There’s an important rule for collecting I’d like to share. If everyone is collecting it, it’s going to be worthless. The only thing that become worth money are things people don’t expect to become worth money. If everyone is saving an object, then nobody is going to want it in the future. Prime example: Beanie Babies!
Beanie Babies gained popularity in the late 90’s as a hot toy among kids and collectible among adults. The plush animals were each purposely made for a limited time and often secretively to increase the impulse buy. You had to buy now, because there was no later.
Madness ensued at retailers every time a new plush was introduced. When McDonald’s put them in their Happy Meals, Soccer Moms everywhere invaded the fast food chain. No pimply burger flipper was safe.

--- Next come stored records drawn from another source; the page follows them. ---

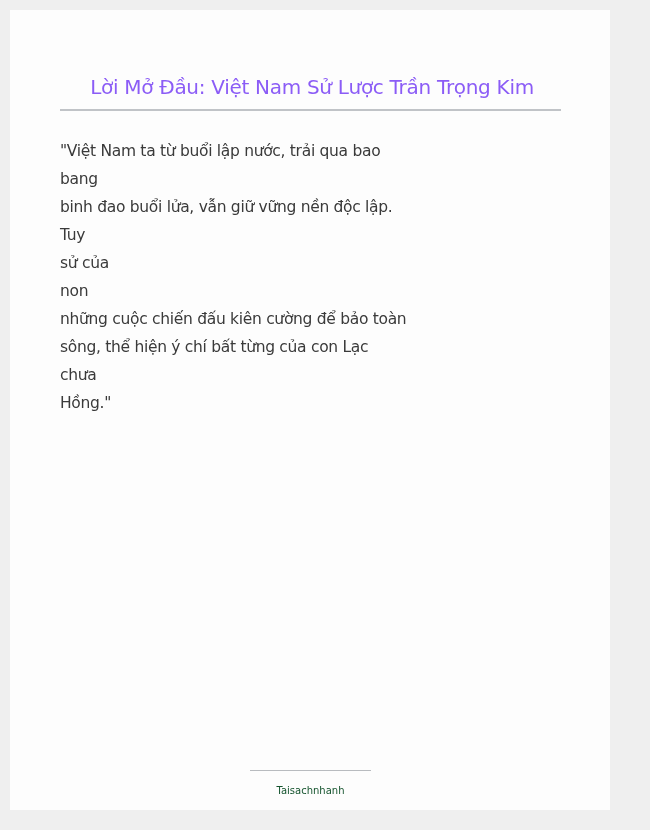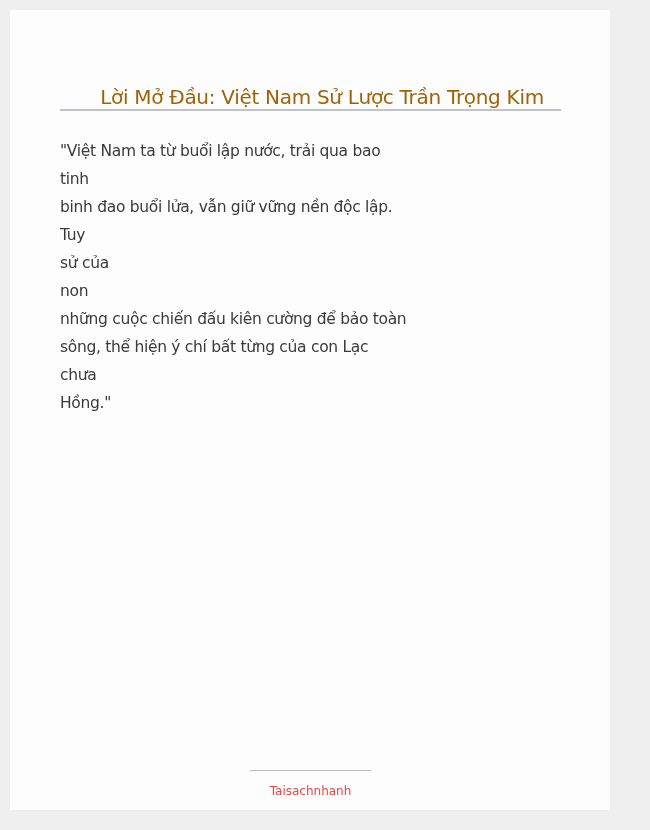"Lời Mở Đầu: Việt Nam" .title { color: #a16207 -> #8b5cf6; margin: 12px -> 2px }
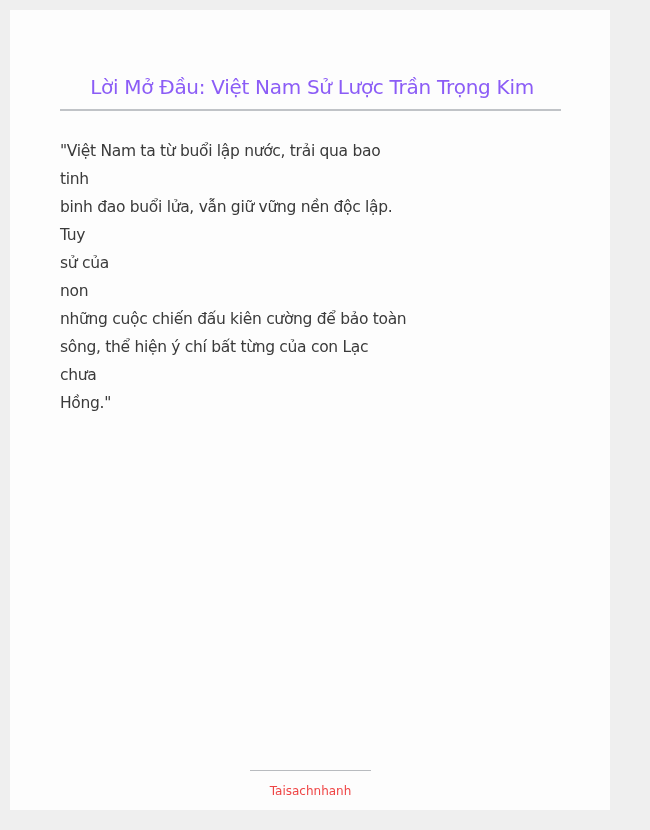"tinh" span.line { text: tinh -> bang }
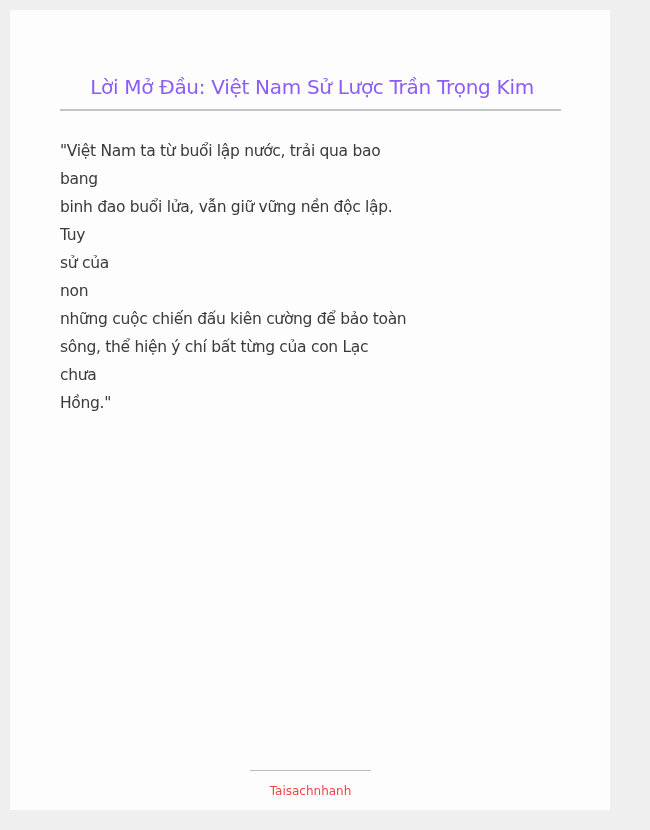"Taisachnhanh" .footer-text { color: #ef4444 -> #14532d; font-size: 12px -> 10px }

Of course Beanie Babies never got anywhere near the value people thought they would. It’s the simple lesson of supply and demand. Demand diminished because everyone interested in the things already had a supply of them.

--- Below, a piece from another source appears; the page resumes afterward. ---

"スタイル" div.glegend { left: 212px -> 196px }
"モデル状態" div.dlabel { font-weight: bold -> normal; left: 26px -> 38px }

Old comics, baseball cards, and toys became worth money because they weren’t saved. Nobody thought drawings of a flying man would be worth anything, but now the first Superman comic sells for over a million dollars. Everyone thought the Death of Superman comic from the 90’s would be worth money so everyone went out and bought it. Now it’s worthless.
But don’t take my word for it, check out this mini 8 minute documentary about a family that spent $100,000 on Beanie Babies:
One of the things I noticed about this video is that the father was unemployed, spending all day collecting Beanies, and that his son mention his Dad’s crazy ideas, sounding like this isn’t the only weird idea he came up with.
It reminds me of the guy who was always was trying to come up with get rich quick schemes. He finally succeed by winning tens of thousands of dollars by figuring out an algorithm on a game show, but then lost it all in the process of attempting another scheme. But that’s a strory for another day.